The limitations of this study are that the findings are confined to the experiences and practices of one cohort of interns within one local health district. Exploring interns’ preparedness for optimal PPE use in other institutions and at other times, such as during the COVID-19 pandemic and afterwards, may identify different issues regarding their skills, knowledge and clinical experiences.

Conclusions

This study has identified gaps in the knowledge and skills of medical interns related to optimal use of PPE and highlighted missed opportunities in the clinical area to reinforce safe practice. Junior medical staff are sometimes taught sub-optimal PPE use as medical students, by poor role models and leaders, and are likely to perpetuate these practices as their careers progress. As junior doctors, they are more likely to work autonomously and be less exposed to peer support for PPE use than nursing staff. They see more patients, within a working day, as they move between different wards and departments, and so may be unwitting vectors of pathogen transmission within a facility(36).

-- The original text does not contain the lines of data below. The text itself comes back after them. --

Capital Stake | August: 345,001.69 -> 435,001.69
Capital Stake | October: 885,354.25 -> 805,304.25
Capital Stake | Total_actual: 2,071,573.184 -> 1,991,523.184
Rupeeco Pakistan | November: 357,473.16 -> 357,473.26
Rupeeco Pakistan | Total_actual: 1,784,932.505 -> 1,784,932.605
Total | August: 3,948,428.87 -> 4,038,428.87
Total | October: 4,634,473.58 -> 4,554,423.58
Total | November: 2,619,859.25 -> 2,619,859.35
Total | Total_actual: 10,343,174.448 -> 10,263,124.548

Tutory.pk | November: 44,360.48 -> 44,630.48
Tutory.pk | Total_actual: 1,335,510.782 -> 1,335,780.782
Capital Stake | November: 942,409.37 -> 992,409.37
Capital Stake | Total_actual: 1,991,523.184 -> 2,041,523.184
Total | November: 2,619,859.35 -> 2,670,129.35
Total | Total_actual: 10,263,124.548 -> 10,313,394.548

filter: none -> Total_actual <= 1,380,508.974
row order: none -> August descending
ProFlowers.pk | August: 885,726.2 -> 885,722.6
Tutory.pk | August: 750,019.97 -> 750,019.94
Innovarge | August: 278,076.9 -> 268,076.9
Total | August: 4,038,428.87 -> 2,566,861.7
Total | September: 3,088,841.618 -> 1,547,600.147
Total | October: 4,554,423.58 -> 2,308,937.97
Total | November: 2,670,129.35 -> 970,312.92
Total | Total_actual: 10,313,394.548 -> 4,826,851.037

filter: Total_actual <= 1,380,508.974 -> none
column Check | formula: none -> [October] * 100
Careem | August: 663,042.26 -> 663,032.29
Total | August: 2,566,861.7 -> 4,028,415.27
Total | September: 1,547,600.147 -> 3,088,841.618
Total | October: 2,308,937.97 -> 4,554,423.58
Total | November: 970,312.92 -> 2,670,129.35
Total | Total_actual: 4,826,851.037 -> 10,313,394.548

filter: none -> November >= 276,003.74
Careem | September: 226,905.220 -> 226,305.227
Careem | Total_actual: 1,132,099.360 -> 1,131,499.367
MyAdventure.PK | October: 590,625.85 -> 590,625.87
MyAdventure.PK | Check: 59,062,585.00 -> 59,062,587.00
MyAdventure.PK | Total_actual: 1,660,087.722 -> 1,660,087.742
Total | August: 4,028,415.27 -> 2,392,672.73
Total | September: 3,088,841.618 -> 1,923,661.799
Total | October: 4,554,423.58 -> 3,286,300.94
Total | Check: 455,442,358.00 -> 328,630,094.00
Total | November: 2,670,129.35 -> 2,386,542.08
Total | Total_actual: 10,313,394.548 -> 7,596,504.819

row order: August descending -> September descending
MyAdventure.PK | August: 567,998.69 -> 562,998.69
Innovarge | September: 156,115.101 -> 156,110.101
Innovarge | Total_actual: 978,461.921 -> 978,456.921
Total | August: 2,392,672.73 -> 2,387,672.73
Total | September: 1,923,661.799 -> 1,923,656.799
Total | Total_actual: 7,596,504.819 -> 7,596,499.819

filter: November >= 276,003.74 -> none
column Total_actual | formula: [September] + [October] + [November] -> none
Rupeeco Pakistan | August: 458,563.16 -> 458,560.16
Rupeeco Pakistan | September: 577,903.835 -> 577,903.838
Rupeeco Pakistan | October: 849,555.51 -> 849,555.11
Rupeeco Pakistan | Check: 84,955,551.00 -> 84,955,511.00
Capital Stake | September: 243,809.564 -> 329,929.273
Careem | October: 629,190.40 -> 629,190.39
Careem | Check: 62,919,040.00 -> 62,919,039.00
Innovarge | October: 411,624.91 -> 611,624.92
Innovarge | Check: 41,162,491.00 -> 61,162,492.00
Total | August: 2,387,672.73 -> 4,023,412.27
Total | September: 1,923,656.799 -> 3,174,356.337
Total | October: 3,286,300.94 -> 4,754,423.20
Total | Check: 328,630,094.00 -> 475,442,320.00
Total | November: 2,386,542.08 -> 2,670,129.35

Education and training in IPC, including appropriate use of PPE, for new doctors is important to minimise transmission of infection and prevent occupationally acquired infectious disease. Although many organisations provide generic IPC education at orientation for all clinical staff, including interns, the content and delivery of this training may not target gaps in the prior knowledge and poor habits developed through prior experiences of PPE use by junior doctors, and does not routinely recognise the informal and hidden curriculum in medical education. Educators should incorporate these factors in training and education, by promotion of appropriate use of PPE that is situated in the everyday contexts of medically-orientated routine care such as ward rounds, and would provide multiple opportunities for reinforcing relevant donning and doffing skills. Our findings also indicate that organisations should incorporate interventions to address the contextual opportunity barriers, that go beyond education and training, in order to improve appropriate PPE use by junior doctors, and thereby reduce the risks of healthcare-associated infections for patients as well as staff.

Abbreviations

PPE personal protective equipment

IPC infection prevention and control

Declarations

Ethical approval

This study was approved by the Western Sydney Local Health District Human Research Ethics Committee (Ref. 5409).

Consent for publication

Not applicable

Availability of data and materials

The datasets generated and/or analysed during the current study are not publicly available as individual privacy could be compromised  but are available from the corresponding author on reasonable request.

Competing interests

The authors declare that they have no competing interests

Funding

This study is funded: by a part-time postdoctoral researcher salary (for MW) from the APPRISE CRE [Australian Partnership for Preparedness Research on Infectious Disease Emergencies], a PhD scholarship (for APPRISE) from the University of Sydney (for RB) and in-kind support by the University of Technology, Sydney (from S-YH).

Authors’ contributions

All authors made substantial contributions to conception and design, and/or acquisition, analysis and interpretation of data. All authors have been involved in drafting and/or critically revising the manuscript for important intellectual content. All authors read and approved the final manuscript.

Acknowledgements

The authors sincerely thank the medical interns who participated in this study, shared their medical student experiences of PPE use and provided fresh insights that will contribute to future improvements in intern training.